Use StateFlow for UI state management when you need to represent current state that should be immediately available to new observers. It automatically conflates values and replays the latest state.
Use SharedFlow for one-time events like navigation actions, showing toasts, or handling user clicks that shouldn't be replayed when the screen rotates.
Collect flows in lifecycle-aware ways on Android using repeatOnLifecycle(Lifecycle.State.STARTED) to prevent unnecessary work when UI is not visible. For iOS in KMP, wrap flows in callbacks or use libraries like SKIE that generate Swift-friendly APIs.
Test on all targets early to catch platform-specific issues. Flow logic in commonMain should work everywhere, but collection mechanisms differ between platforms.
For dependency management, add kotlinx-coroutines-core to commonMain in your version catalog, and the Kotlin plugin will automatically propagate it to platform-specific sets. This avoids duplicating declarations and ensures consistent behavior.
Start simple: Collect basic flows first, then progressively add operators like map, filter, and catch. Flows compose naturally, so you can build complex pipelines incrementally.
Common Mistakes to Avoid
Don't forget to collect - A flow does nothing until you call collect(). It's like having a water hose connected but never turning it on.
Don't mix up StateFlow and Flow - Use StateFlow when you need the current value always available. Use Flow for sequences of events.
Don't create flows inside loops - This wastes resources. Create one flow and reuse it.
developer.android.com/kotlin/flow,
jetbrains.com/help/kotlin-multiplatform-dev
Special Features in KMP
A key feature that makes flows special in KMP is their automatic backpressure management. Unlike RxJava, which requires separate Flowable types for backpressure support, Kotlin Flow handles this automatically through suspension. When a consumer is slow, the producer suspends until the consumer is ready, preventing buffer overflow and this works consistently across all platforms.
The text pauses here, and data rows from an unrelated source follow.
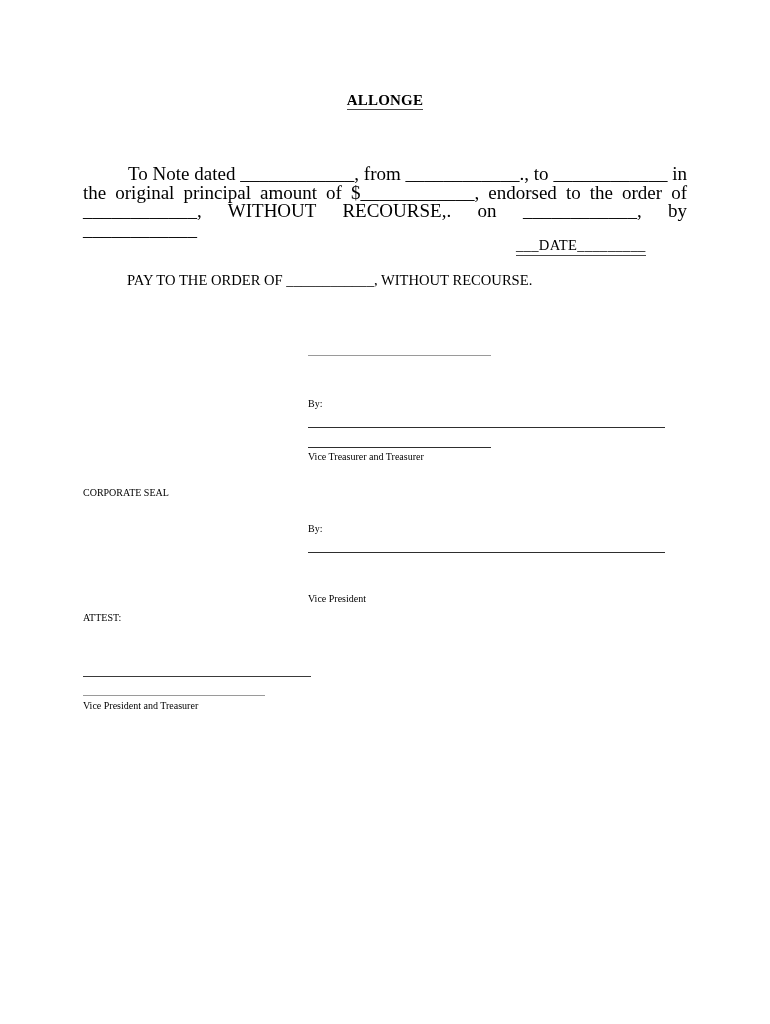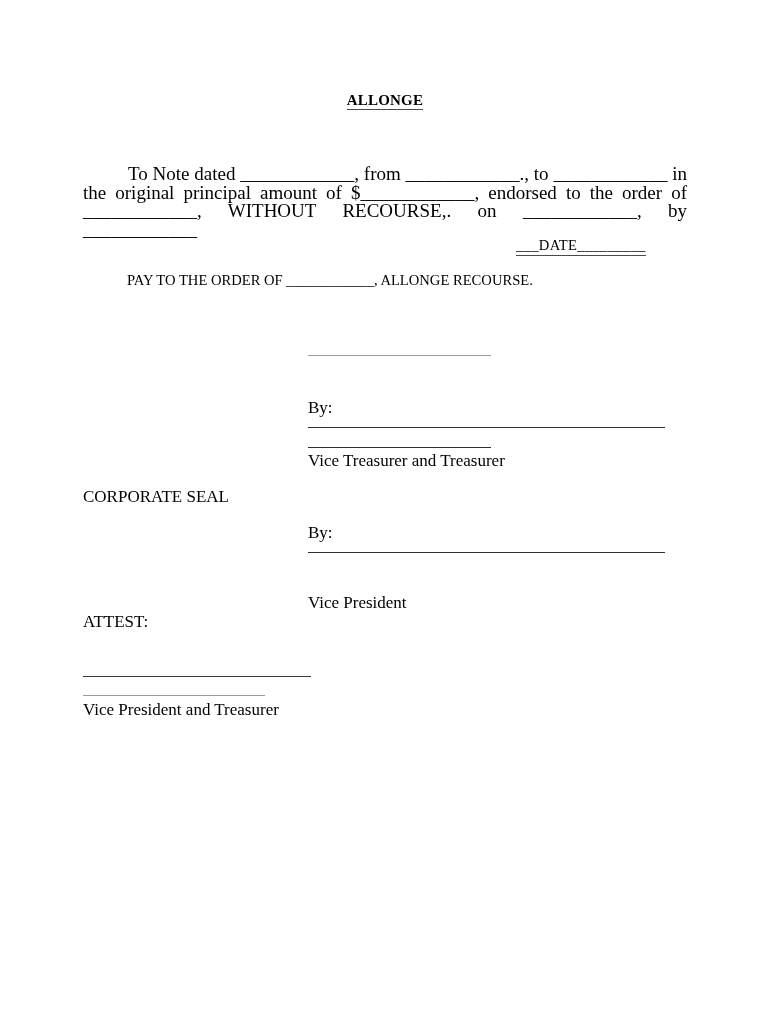--- a/index.html
+++ b/index.html
@@ -130,7 +130,7 @@
 
   <div class="date-line">___DATE_________</div>
 
-  <div class="pay-line">PAY TO THE ORDER OF ____________, ALLONGE RECOURSE.</div>
+  <div class="pay-line">PAY TO THE ORDER OF ____________, WITHOUT RECOURSE.</div>
 
   <div class="rule rule-gray-short-1"></div>
 

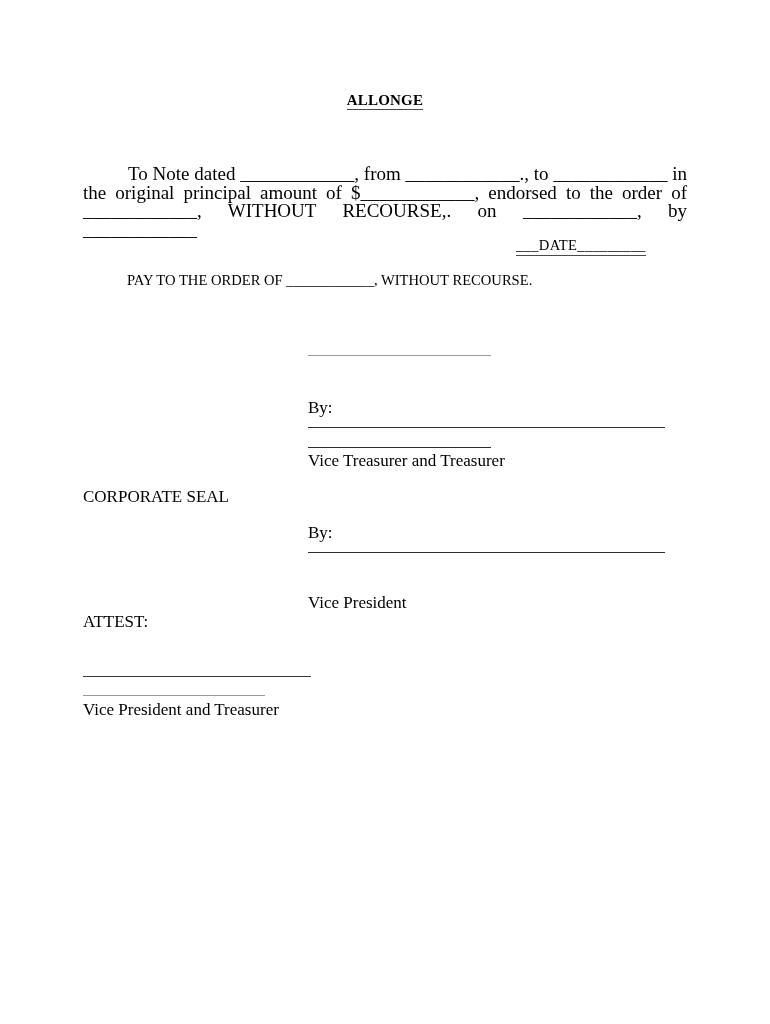--- a/index.html
+++ b/index.html
@@ -106,7 +106,7 @@
   
   .sig-text {
     position: absolute;
-    font-size: 17px;
+    font-size: 10px;
     white-space: pre;
   }
   .by-1        { left: 308px; top: 398px; }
Context preservation ensures flows maintain the coroutine context throughout the pipeline. The flowOn operator lets you switch execution contexts (like moving network operations to an IO dispatcher) without leaking threads downstream, which is crucial for performance on resource-constrained mobile devices.
Structured concurrency integration means flows automatically cancel when their parent scope is cancelled. This prevents memory leaks and ensures predictable lifecycle management essential for mobile apps where components can be destroyed at any time.
Version catalogs can manage flow-related dependencies centrally. Define kotlinx-coroutines-core once in libs.versions.toml, then reference it across all source sets with type-safe accessors. This simplifies handling multiplatform setups and ensures consistent versions across targets.